VIRTUAL GIG REVIEW: Zero Tolerance + Hot Rockets + Smeekered, The Doll at The Black Bull, Gateshead, Saturday 8 August 2020

Five months to the day after I last saw bands playing live, I was able to make a tentative return to gig-going. Except it’s not like it used to be.

For a start, as the UK slowly emerges from the grip of the coronavirus pandemic, we’re not able to enjoy gigs as we know them at grassroots level, with the band and audience in each others’ faces.

Continuing restrictions on gatherings mean that only people inside their own ‘bubbles’ are allowed to be in the room with a band when they play (with appropriate socially distancing, of course). But that doesn’t stop music lovers like Shev, mine host at Gateshead’s very own ‘punk pub’, The Doll at The Black Bull, from thinking out of the box.

Shev, mine host of The Doll at The Black Bull in Gateshead.

He’s lucky enough to have a separate gig room and bar, so, using the wonders of modern technology, the band can play in one room, while the crowd watch a live stream in the other.

There’s no entry to the gig room unless you’re in or a very close associate of one of the bands; doorman Tin Tin makes sure of that, as well as taking the temperature of everyone who comes in, and collecting names and contact numbers from everyone, just in case.

Doorman Tin Tin takes the temperature of a customer.

The Black Bull has been redecorated during lockdown by Shev and wife Maz, and it’s spotlessly clean, with plenty of hand sanitisers available, no standing at the bar, and socially-distanced tables arranged so everyone can watch the feed from next door on one of the TVs. There’s even a speaker in the room to amplify the sound, and make tonight as close to a genuine gig experience as possible.

There are first-night hiccups, of course. A delay of a few seconds on the live stream – which is also being beamed out to Facebook and YouTube – means that, confusingly, during the set by openers Smeekered, the singer is still introducing songs on the stream while you can hear the music starting from next door.

The five-piece have come all the way from Cumnock in Ayrshire for their first appearance at the Bull, and they’re happy enough with the way the show – their first since 29 February – goes. I didn’t know any of the songs, but their tough-sounding streetpunk sounds good enough for me to invest in a T-shirt and a copy of their debut album Sportland, which is out now (and available on Bandcamp here).

Next up are Hot Rockets, who have travelled from Whitby in North Yorkshire. Fittingly, their last gig before lockdown was here with Zero Tolerance, so it’s apt that they’re one of the guinea pigs for this new venture.

The tech guy is getting the hang of this live streaming lark now, and the delay is barely noticeable as the three-piece smash through some established songs like Breakdown and See You Fall, as well as some newer numbers that I didn’t recognise.

I’ve seen them a few times, they’re a cracking live band. and the good news is that they’re about to go into the studio to record their first full-length album. In the meantime, their six-track EP We Have Ignition is well worth checking out.

Onto the headliners then. It’s a band who haven’t had to travel quite as far. Zero Tolerance are from County Durham, and before the world went to shit they were preparing to make their Rebellion Festival debut, which would have introduced many more people to their gritty political punk.

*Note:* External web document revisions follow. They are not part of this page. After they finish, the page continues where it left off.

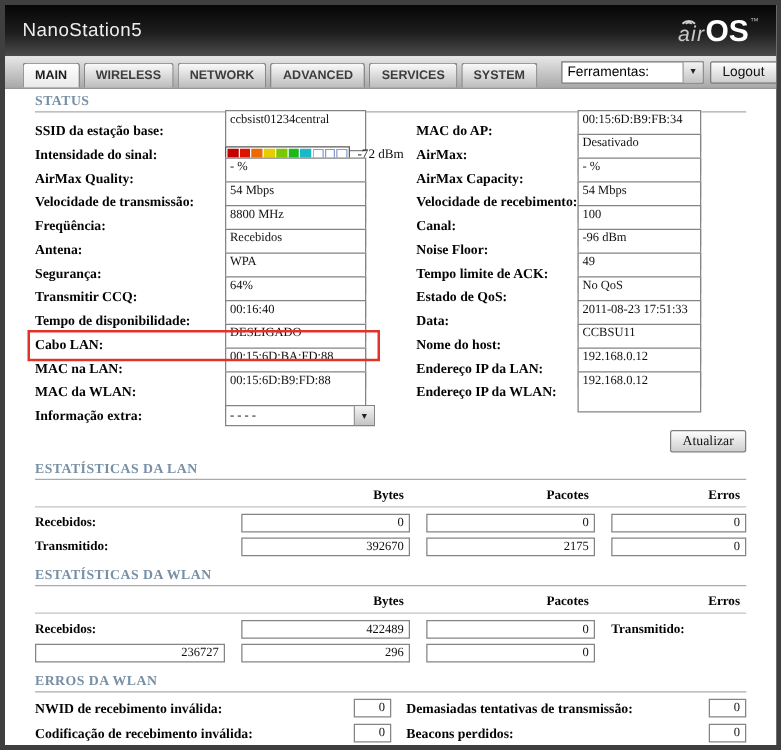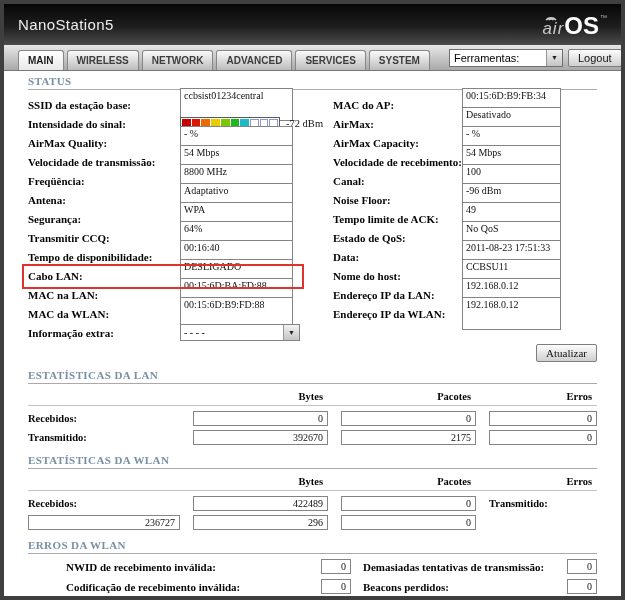--- a/index.html
+++ b/index.html
@@ -156,7 +156,7 @@
       <span class="field w99">100</span>
 
       <span class="lbl">Antena:</span>
-      <span class="field w113">Adaptativo</span>
+      <span class="field w113">Recebidos</span>
       <span class="lbl">Noise Floor:</span>
       <span class="field w99">-96 dBm</span>
 

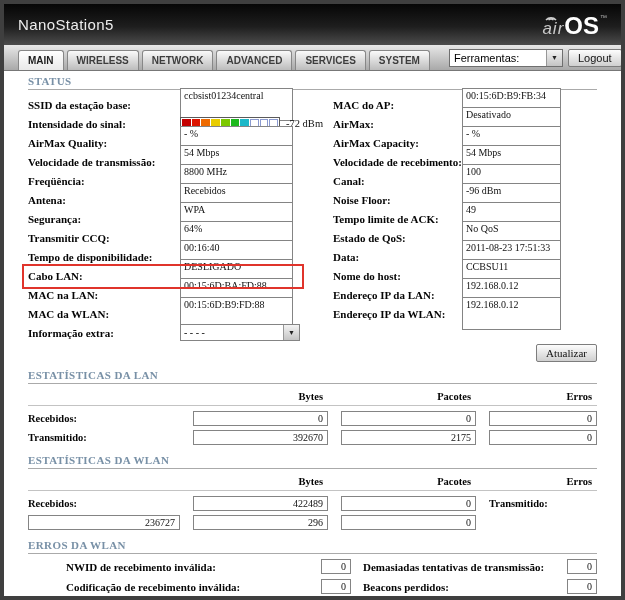--- a/index.html
+++ b/index.html
@@ -68,7 +68,7 @@
 
   
   .err-grid{display:grid;grid-template-columns:243px 30px 1fr 30px;column-gap:12px;row-gap:5px;
-            align-items:center;margin-top:3px;margin-left:38px;}
+            align-items:center;margin-top:3px;}
 </style>
 </head>
 <body>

Fittingly, they were one of the bands on the bills at the last gig I saw, with Gimp Fist and LoGoZ at Think Tank? in Newcastle (reviewed here), back on 8 March, just before Covid-19 changed our way of life, probably forever.

They’ve played just one gig since then, a drive-in open air show in a Newton Aycliffe car park a couple of weeks ago, and are clearly happy to be back on familiar ground. They plough through a set containing familiar tunes like Watching The TV and as-yet-unreleased ones like Fuck The Politicians and it’s good to hear them again – even if we’re not allowed to be within breathing distance while they play, but can have a socially-distanced chat in the bar afterwards.

A bucket is passed round the couple of dozen folk in the bar so the bands get something towards their petrol, and Shev’s a happy man; initial technical glitches aside, everything has gone according to plan, and the feedback on the social platforms is positive. No, it’s not perfect, but until the Government says we can mingle with strangers (and friends) at gigs in the same way we can in parks and on beaches, it’s all we have. 10/10 for trying.